__Data shown__.
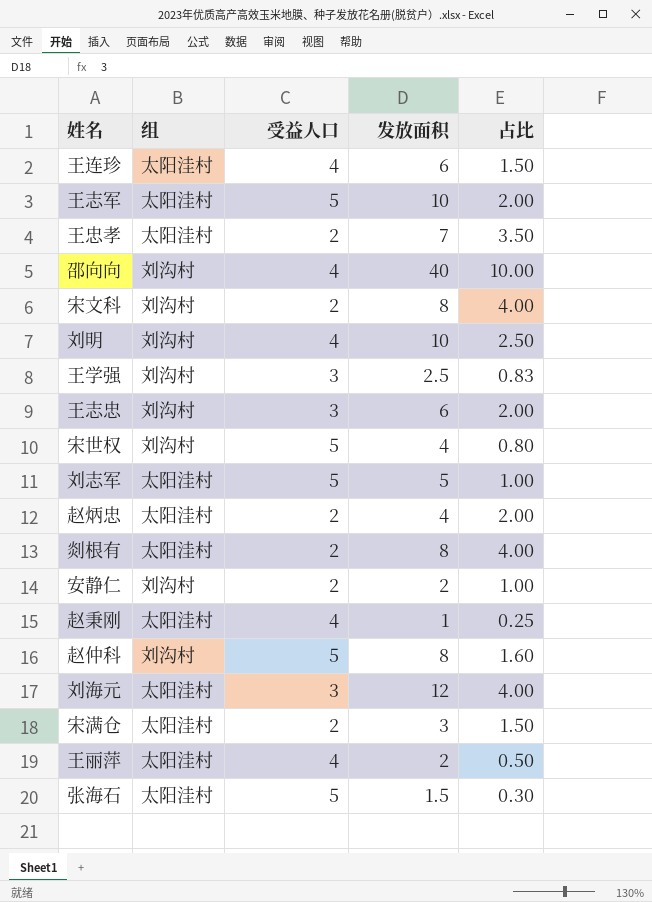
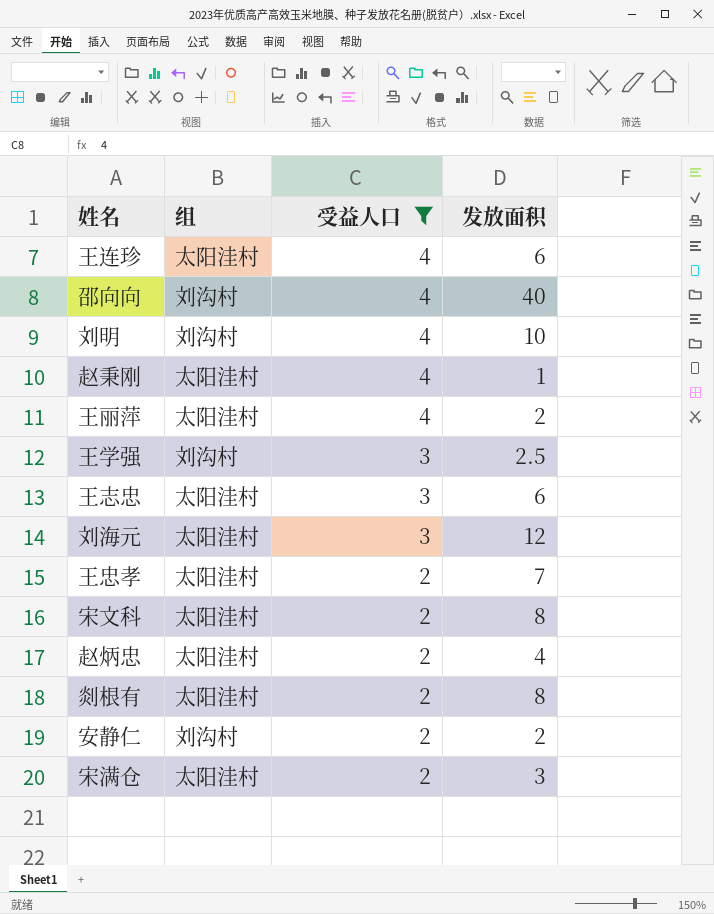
filter: none -> 受益人口 != 5
row order: none -> 受益人口 descending
column 占比 | formula: [发放面积] / [受益人口] -> none
王志忠 | 组: 刘沟村 -> 太阳洼村
宋文科 | 组: 刘沟村 -> 太阳洼村

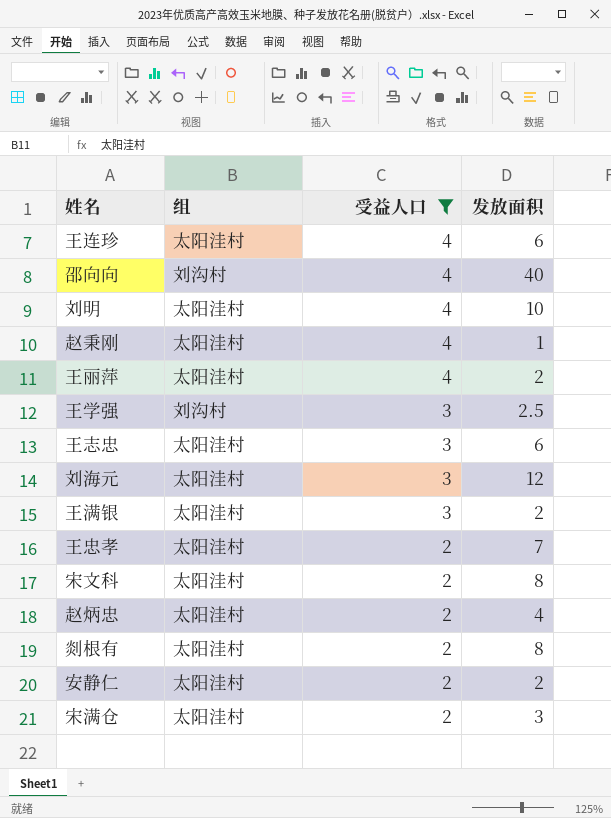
刘明 | 组: 刘沟村 -> 太阳洼村
row 王满银: none -> 太阳洼村 | 3 | 2
安静仁 | 组: 刘沟村 -> 太阳洼村

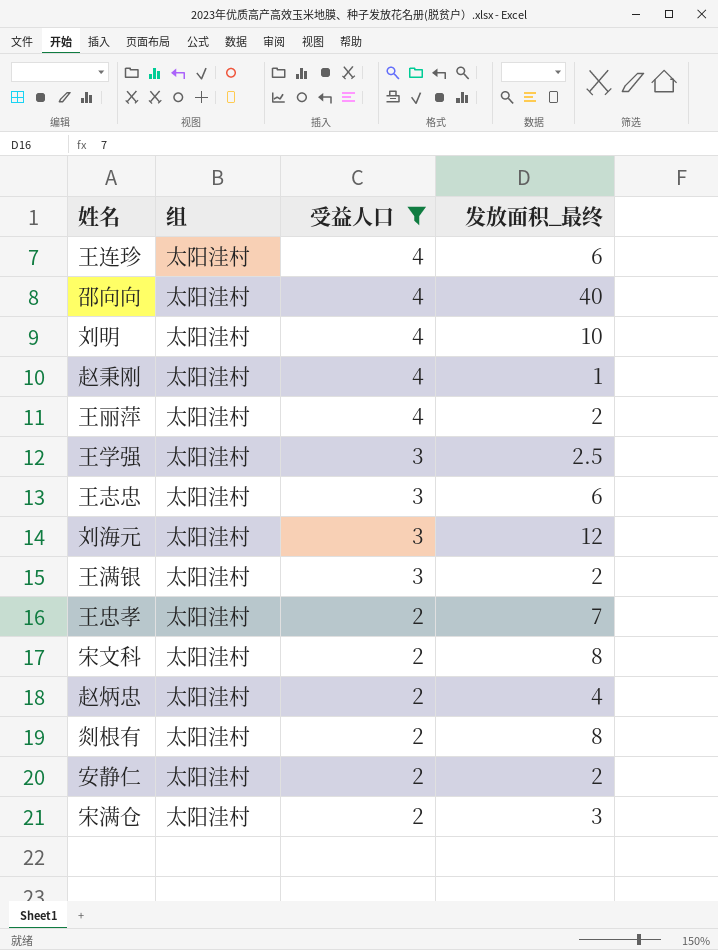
column name: 发放面积 -> 发放面积_最终
邵向向 | 组: 刘沟村 -> 太阳洼村
王学强 | 组: 刘沟村 -> 太阳洼村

__Work to be completed__.
All of the records need to be restated word for word, but not the pictures.

__Answer section__.
filter: none -> 受益人口 != 5
row order: none -> 受益人口 descending
column 占比 | formula: [发放面积] / [受益人口] -> none
王志忠 | 组: 刘沟村 -> 太阳洼村
宋文科 | 组: 刘沟村 -> 太阳洼村

刘明 | 组: 刘沟村 -> 太阳洼村
row 王满银: none -> 太阳洼村 | 3 | 2
安静仁 | 组: 刘沟村 -> 太阳洼村

column name: 发放面积 -> 发放面积_最终
邵向向 | 组: 刘沟村 -> 太阳洼村
王学强 | 组: 刘沟村 -> 太阳洼村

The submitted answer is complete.